[RFC 3/3] tcp: Adjust congestion window handling for mtu probe

From: Leonard Crestez
Date: Tue May 11 2021 - 08:04:54 EST


When preparing an mtu probe linux checks for snd_cwnd >= 11 and for 2
more packets to fit alongside what is currently in flight. The reasoning
behind these constants is unclear. Replace this with checks based on the
required probe size:

* Skip probing if congestion window is too small to ever fit a probe.
* Wait for the congestion window to drain if too many packets are
already in flight.

This is very similar to snd_wnd logic except packets are counted instead
of bytes.

This patch will allow mtu probing at smaller cwnd values.

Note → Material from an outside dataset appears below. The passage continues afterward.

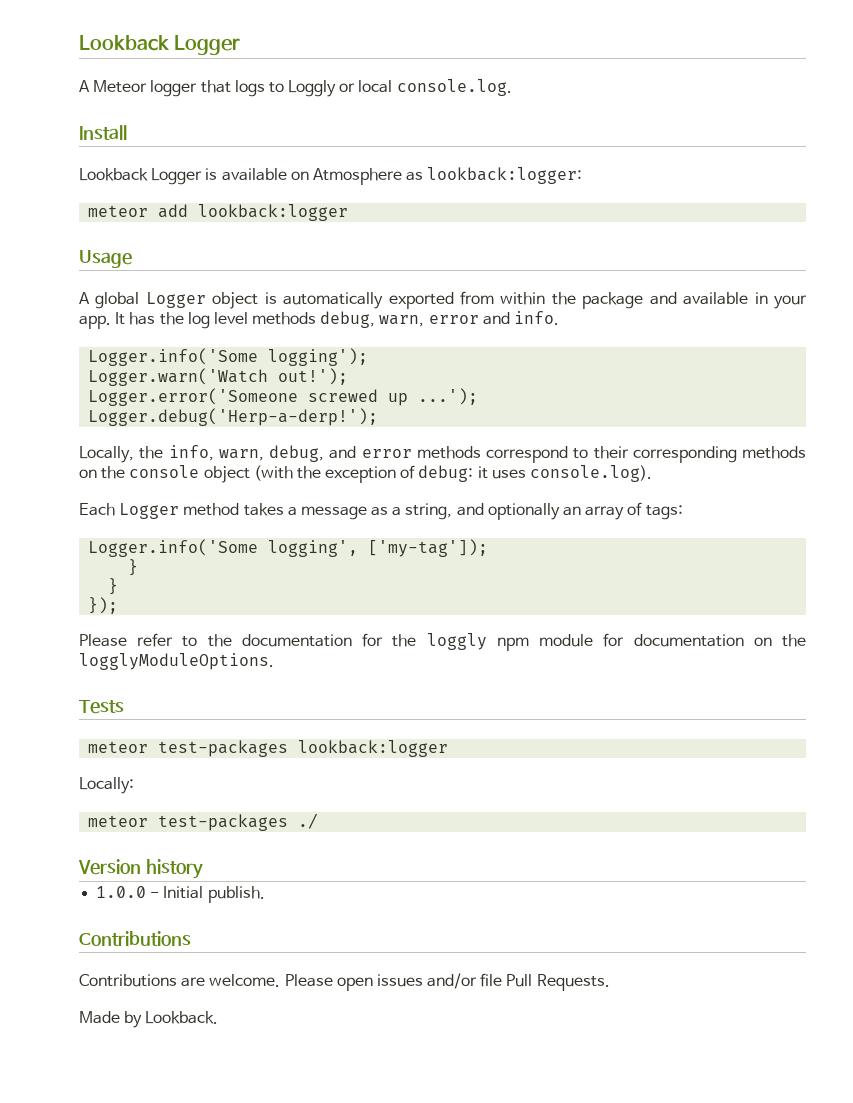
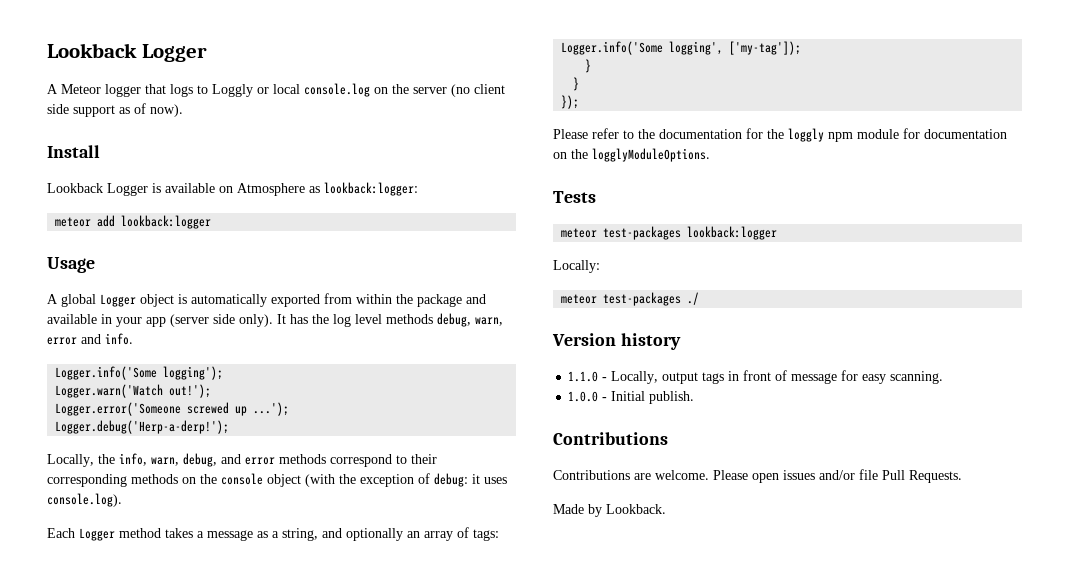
[396,79,512,96] console.log. -> [304,83,505,97] [47,103,183,117] console.log on the server (no client side support as of now).
[79,315,111,329] app. -> [146,314,273,327] app (server side only).
(203, 869) none -> [568,370,944,384] // 1.1.0 - Locally, output tags in front of message for easy scanning.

On very fast links after successive succesful MTU probes the cwnd
(measured in packets) shrinks and does not grow again because
tcp_is_cwnd_limited returns false. If snd_cwnd falls below then no more
probes are sent despite the link being otherwise idle.

Signed-off-by: Leonard Crestez <cdleonard@xxxxxxxxx>
---
net/ipv4/tcp_output.c | 17 +++++++++--------
1 file changed, 9 insertions(+), 8 deletions(-)

diff --git a/net/ipv4/tcp_output.c b/net/ipv4/tcp_output.c
index 7cd1e8fd9749..ccf3eb29e7a5 100644
--- a/net/ipv4/tcp_output.c
+++ b/net/ipv4/tcp_output.c
@@ -2369,10 +2369,11 @@ static int tcp_mtu_probe(struct sock *sk)
struct tcp_sock *tp = tcp_sk(sk);
struct sk_buff *skb, *nskb, *next;
struct net *net = sock_net(sk);
int probe_size;
int size_needed;
+ int packets_needed;
int copy, len;
int mss_now;
int interval;

/* Not currently probing/verifying,
@@ -2381,20 +2382,20 @@ static int tcp_mtu_probe(struct sock *sk)
* not SACKing (the variable headers throw things off)
*/
if (likely(!icsk->icsk_mtup.enabled ||
icsk->icsk_mtup.probe_size ||
inet_csk(sk)->icsk_ca_state != TCP_CA_Open ||
- tp->snd_cwnd < 11 ||
tp->rx_opt.num_sacks || tp->rx_opt.dsack))
return -1;

/* Use binary search for probe_size between tcp_mss_base,
* and current mss_clamp. if (search_high - search_low)
* smaller than a threshold, backoff from probing.
*/
mss_now = tcp_current_mss(sk);
size_needed = tcp_mtu_probe_size_needed(sk, &probe_size);
+ packets_needed = DIV_ROUND_UP(size_needed, tp->mss_cache);

interval = icsk->icsk_mtup.search_high - icsk->icsk_mtup.search_low;
/* When misfortune happens, we are reprobing actively,
* and then reprobe timer has expired. We stick with current
* probing process by not resetting search range to its orignal.
@@ -2406,26 +2407,26 @@ static int tcp_mtu_probe(struct sock *sk)
*/
tcp_mtu_check_reprobe(sk);
return -1;
}

+ /* Can probe fit inside snd_cwnd */
+ if (packets_needed > tp->snd_cwnd)
+ return -1;
+
/* Have enough data in the send queue to probe? */
if (tp->write_seq - tp->snd_nxt < size_needed)
return net->ipv4.sysctl_tcp_mtu_probe_autocork ? 0 : -1;

if (tp->snd_wnd < size_needed)
return -1;
if (after(tp->snd_nxt + size_needed, tcp_wnd_end(tp)))
return 0;

- /* Do we need to wait to drain cwnd? With none in flight, don't stall */
- if (tcp_packets_in_flight(tp) + 2 > tp->snd_cwnd) {
- if (!tcp_packets_in_flight(tp))
- return -1;
- else
- return 0;
- }
+ /* Wait for snd_cwnd to drain */
+ if (tcp_packets_in_flight(tp) + packets_needed > tp->snd_cwnd)
+ return 0;

if (!tcp_can_coalesce_send_queue_head(sk, probe_size))
return -1;

/* We're allowed to probe. Build it now. */
--
2.25.1